Brouhaha over deleted texts in Basalt election

From Huffington Post:

If you happen to be a journalist or just a plain old citizen in Colorado, you have a legal right to ask for information under the Colorado Open Records Act (CORA).

Unless you happen to live here in Basalt—in this bucolic town where the waters of the Frying Pan and Roaring Fork Rivers happily commingle to produce year-round, world-class, gold-medal flyfishing.

Unless you happen to be Mary Kenyon, a marketing guru who lives in Basalt, does consulting work for the Town, has a law degree, and had the temerity to ask for all communications—before and after election day in April 2016—between Mayor Jacque Whitsitt and Town Clerk Pamela Schilling, when Whitsitt was a candidate for Mayor and Schilling’s duties included being designated Election Clerk.

The week before the election, Schilling complained to other workers at Town Hall that “Jacque is driving me crazy with all her election texts.”

Whitsitt defeated Rick Stevens by only 21 votes in a bitter election about the future of a town now sitting on a plum piece of downtown riverfront property ready for redevelopment. Any election shenanigans, no matter how small, may have been enough to swing the vote in Whitsitt’s favor.

“If this election process continues to be flawed,” Kenyon said. “Why would anyone vote?

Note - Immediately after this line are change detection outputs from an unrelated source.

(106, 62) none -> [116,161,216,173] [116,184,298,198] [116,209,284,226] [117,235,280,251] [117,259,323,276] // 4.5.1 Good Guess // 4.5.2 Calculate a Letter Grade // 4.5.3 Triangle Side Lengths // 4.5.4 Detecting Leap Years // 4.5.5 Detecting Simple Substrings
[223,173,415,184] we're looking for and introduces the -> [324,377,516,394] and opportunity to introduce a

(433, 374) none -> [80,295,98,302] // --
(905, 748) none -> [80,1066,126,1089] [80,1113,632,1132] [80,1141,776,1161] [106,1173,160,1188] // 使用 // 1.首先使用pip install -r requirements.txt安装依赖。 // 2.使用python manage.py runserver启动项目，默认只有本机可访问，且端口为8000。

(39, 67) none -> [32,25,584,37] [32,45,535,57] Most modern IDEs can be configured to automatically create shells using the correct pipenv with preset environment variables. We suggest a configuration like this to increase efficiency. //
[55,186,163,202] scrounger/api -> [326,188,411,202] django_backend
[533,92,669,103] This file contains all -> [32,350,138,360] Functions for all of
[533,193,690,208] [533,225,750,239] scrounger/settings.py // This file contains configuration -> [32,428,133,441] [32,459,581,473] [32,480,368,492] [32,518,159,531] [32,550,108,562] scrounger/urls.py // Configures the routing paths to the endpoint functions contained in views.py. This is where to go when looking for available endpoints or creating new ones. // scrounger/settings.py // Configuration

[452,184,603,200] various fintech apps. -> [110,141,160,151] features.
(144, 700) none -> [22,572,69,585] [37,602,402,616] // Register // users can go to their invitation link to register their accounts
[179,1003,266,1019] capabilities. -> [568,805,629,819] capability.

I started this journey to assess the mistakes being made.”

Citing CORA, Kenyon asked for all the records, including emails and text messages, but there was a problem—a big one—because both the Mayor and the Town Clerk had deleted all the text messages between them, violating the CORA law by not producing the records—a misdemeanor—and compounding their potential problem by destroying the records.